Treatments & Procedures

Chronic Venous Insufficiency

Do I have Chronic Venous Insufficiency?

Chronic venous insufficiency is characterized by leg skin discoloration, leg or ankle swelling and sometimes skin ulcerations or sores. Varicose veins, which are enlarged and tortuous vessels, can progress to chronic venous insufficiency if left untreated.

Depiction of venous insufficiency in Minneapolis.

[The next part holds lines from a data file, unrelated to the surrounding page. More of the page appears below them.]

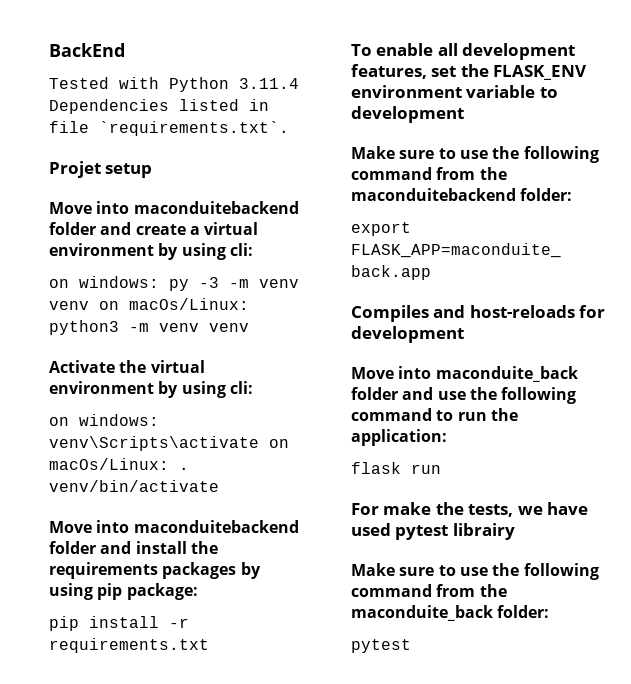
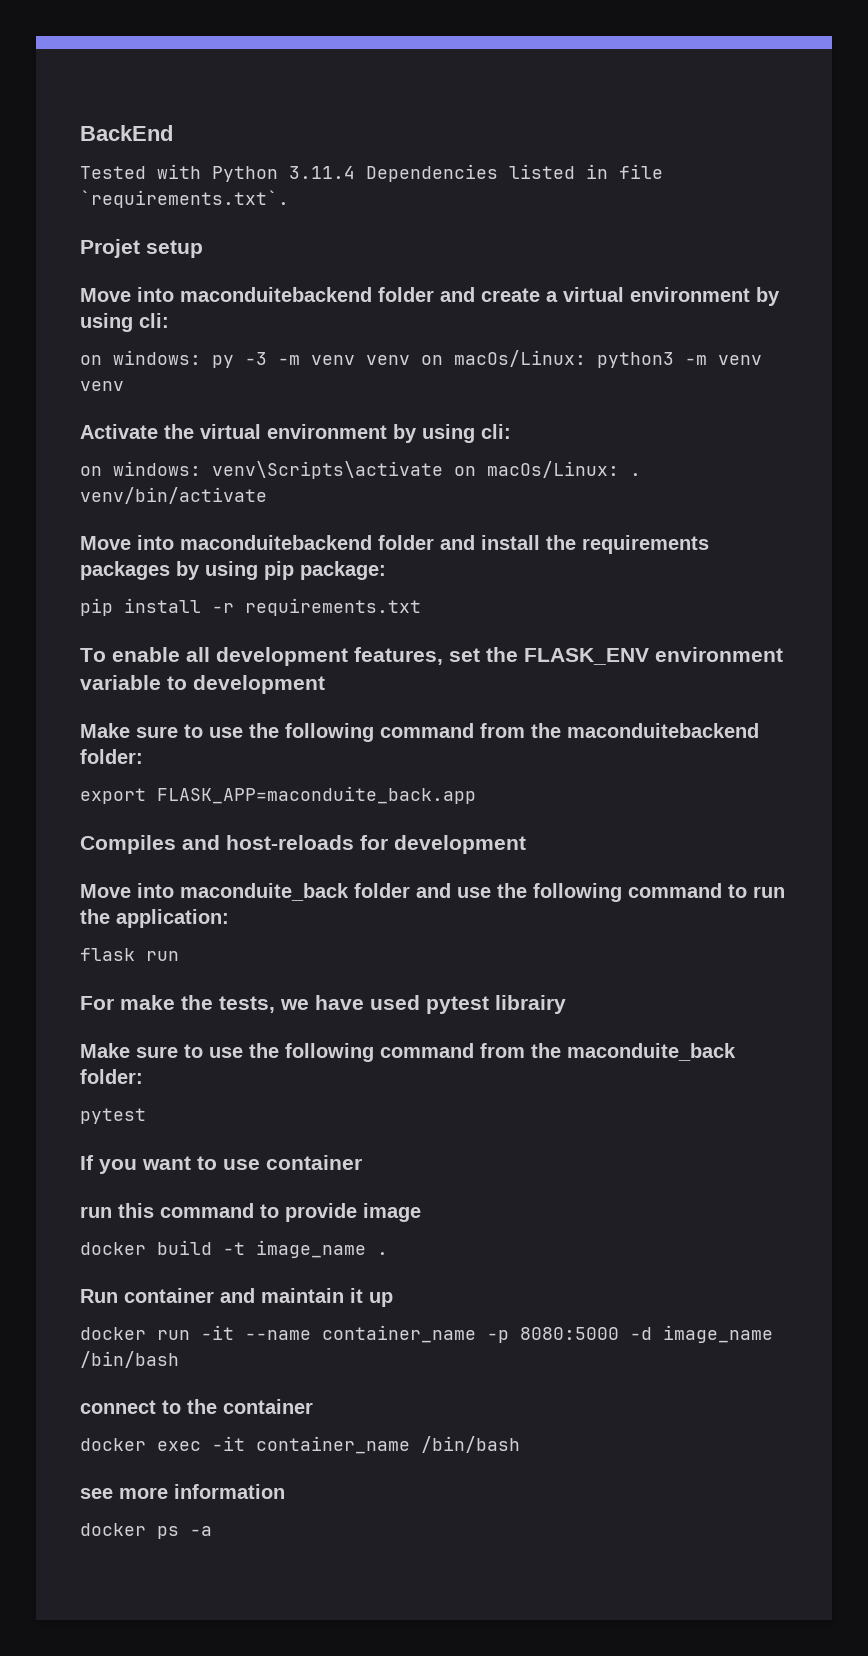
+ If you want to use container
+ run this command to provide image
+ docker build -t image_name .
+ Run container and maintain it up
+ docker run -it --name container_name -p 8080:5000 -d image_name /bin/bash
+ connect to the container
+ docker exec -it container_name /bin/bash
+ see more information
+ docker ps -a

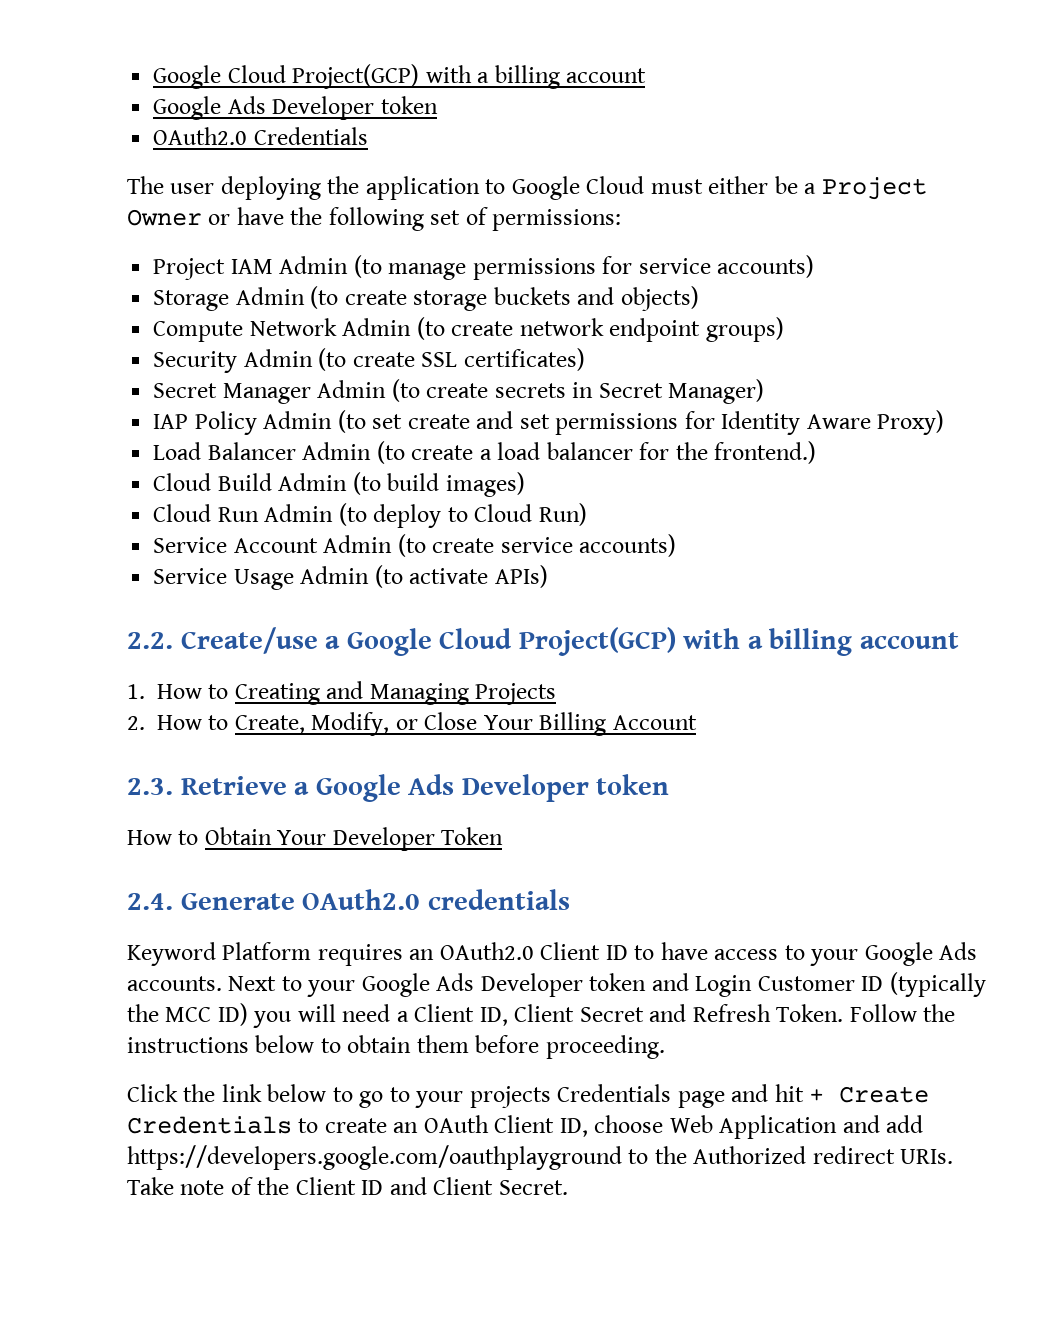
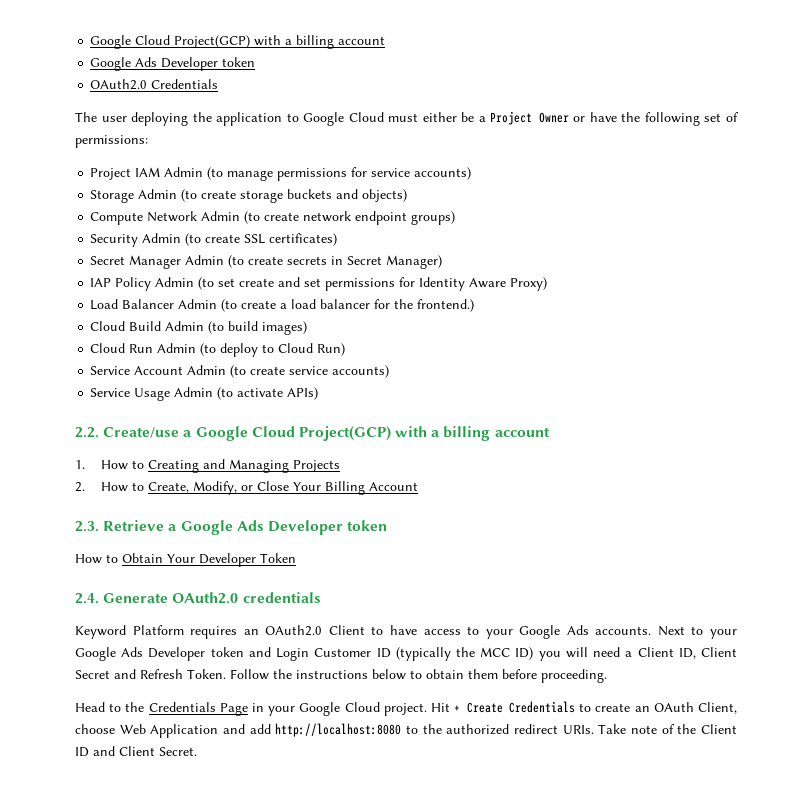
- Keyword Platform requires an OAuth2.0 Client ID to have access to your Google Ads accounts.
+ Keyword Platform requires an OAuth2.0 Client to have access to your Google Ads accounts.
- Click the link below to go to your projects Credentials page and hit + Create Credentials to create an OAuth Client ID, choose Web Application and add https://developers.google.com/oauthplayground to the Authorized redirect URIs.
+ Head to the Credentials Page in your Google Cloud project. Hit + Create Credentials to create an OAuth Client, choose Web Application and add http://localhost:8080 to the authorized redirect URIs.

Commonly associated conditions include:

  • Venous stasis dermatitis – brownish discoloration of the skin particularly in the lower leg.
  • Lipodermatosclerosis – characterized by an inverted “coke-bottle” deformity in the lower leg.
  • Venous ulceration – sores on the legs, but most commonly over the ankles.

Who develops chronic venous insufficiency?

Patients with longstanding untreated varicose veins may progress to develop chronic venous insufficiency.

How is chronic venous insufficiency diagnosed?

Chronic venous insufficiency is easily recognized by an experienced vein specialist. However, additional testing, usually with ultrasound examination, may be needed to document vein valve damage, and to exclude other conditions.

How is chronic venous insufficiency treated?

As in the treatment of varicose veins, a thorough diagnostic evaluation is performed. Multiple modalities may be needed, including stenting (to open blockages), endovenous laser ablation (to close veins), ambulatory microphlebectomy (to remove large surface veins), and ultrasound-guided chemical ablation. In addition, chronic compression stockings use may be recommended.